Dataset content
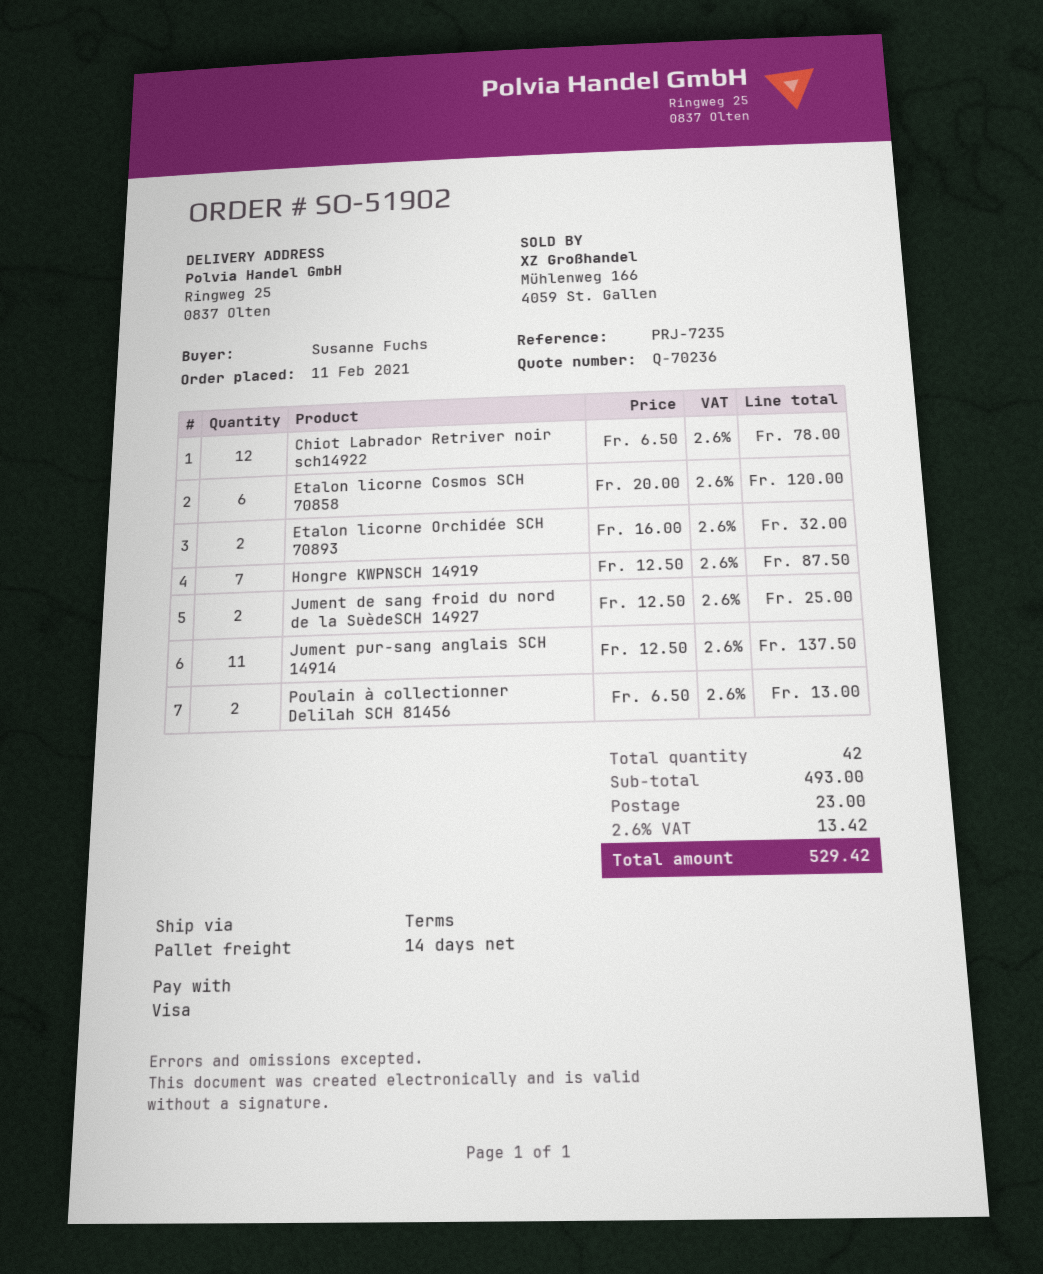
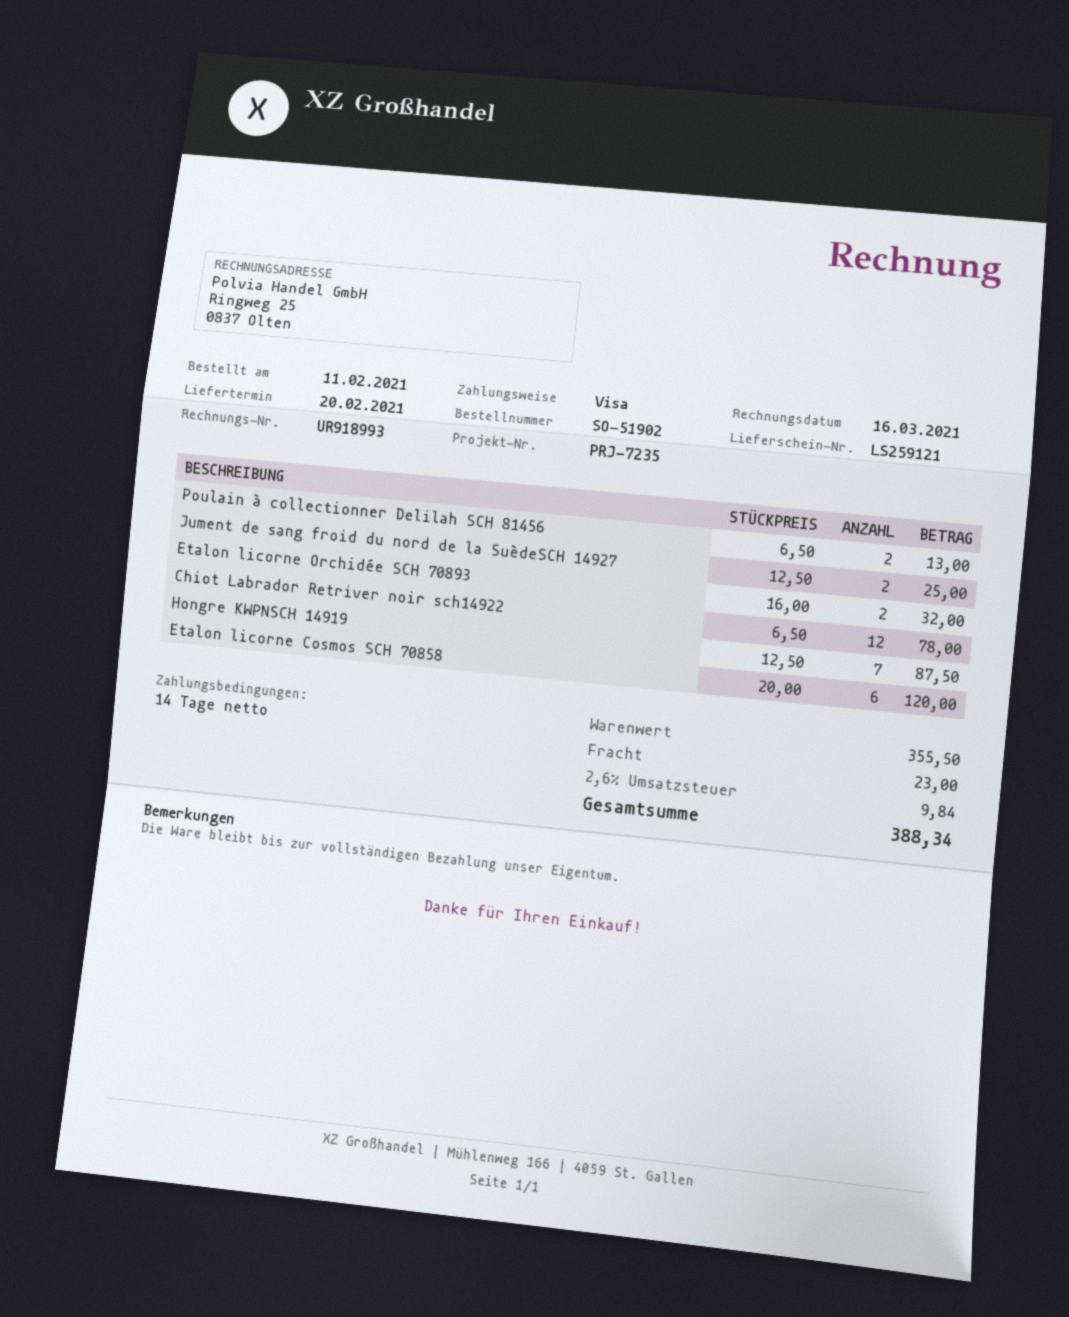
Jument pur-sang anglais SCH 14914: 11 x 12.50 = 137.50 -> none
subtotal: 493.00 -> 355.50
tax: 2.6% = 13.42 -> 2.6% = 9.84
total: 529.42 -> 388.34

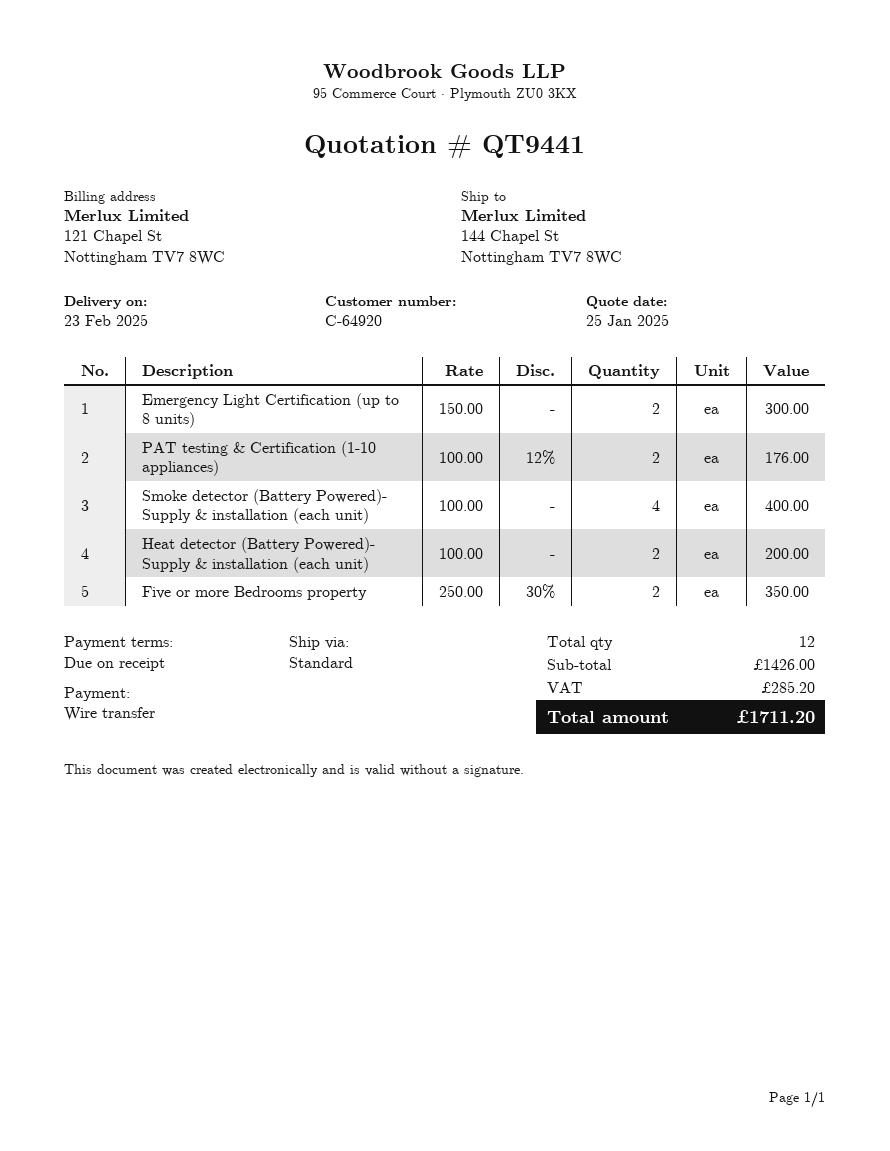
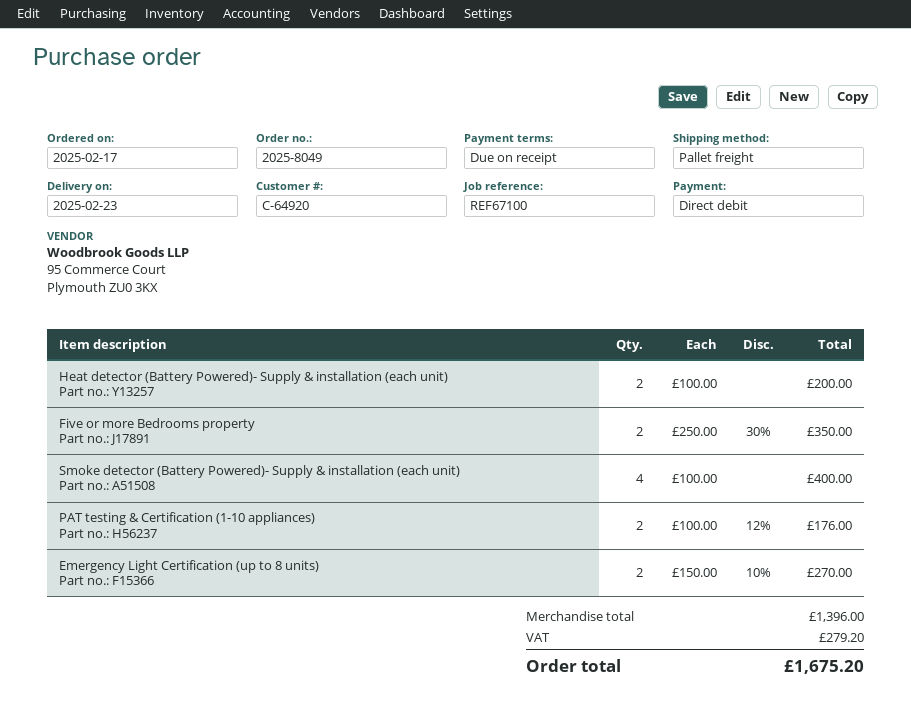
payment method: bank transfer -> direct debit
shipping method: standard -> pallet freight
Emergency Light Certification (up to 8 units): 2 x 150.00 = 300.00 -> 2 x 150.00 - 10% = 270.00
subtotal: 1426.00 -> 1396.00
tax: 285.20 -> 279.20
total: 1711.20 -> 1675.20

Task to carry out
Select from the material above each line in which the string "method" appears, and list those lines.

Answer box
payment method: bank transfer -> direct debit
shipping method: standard -> pallet freight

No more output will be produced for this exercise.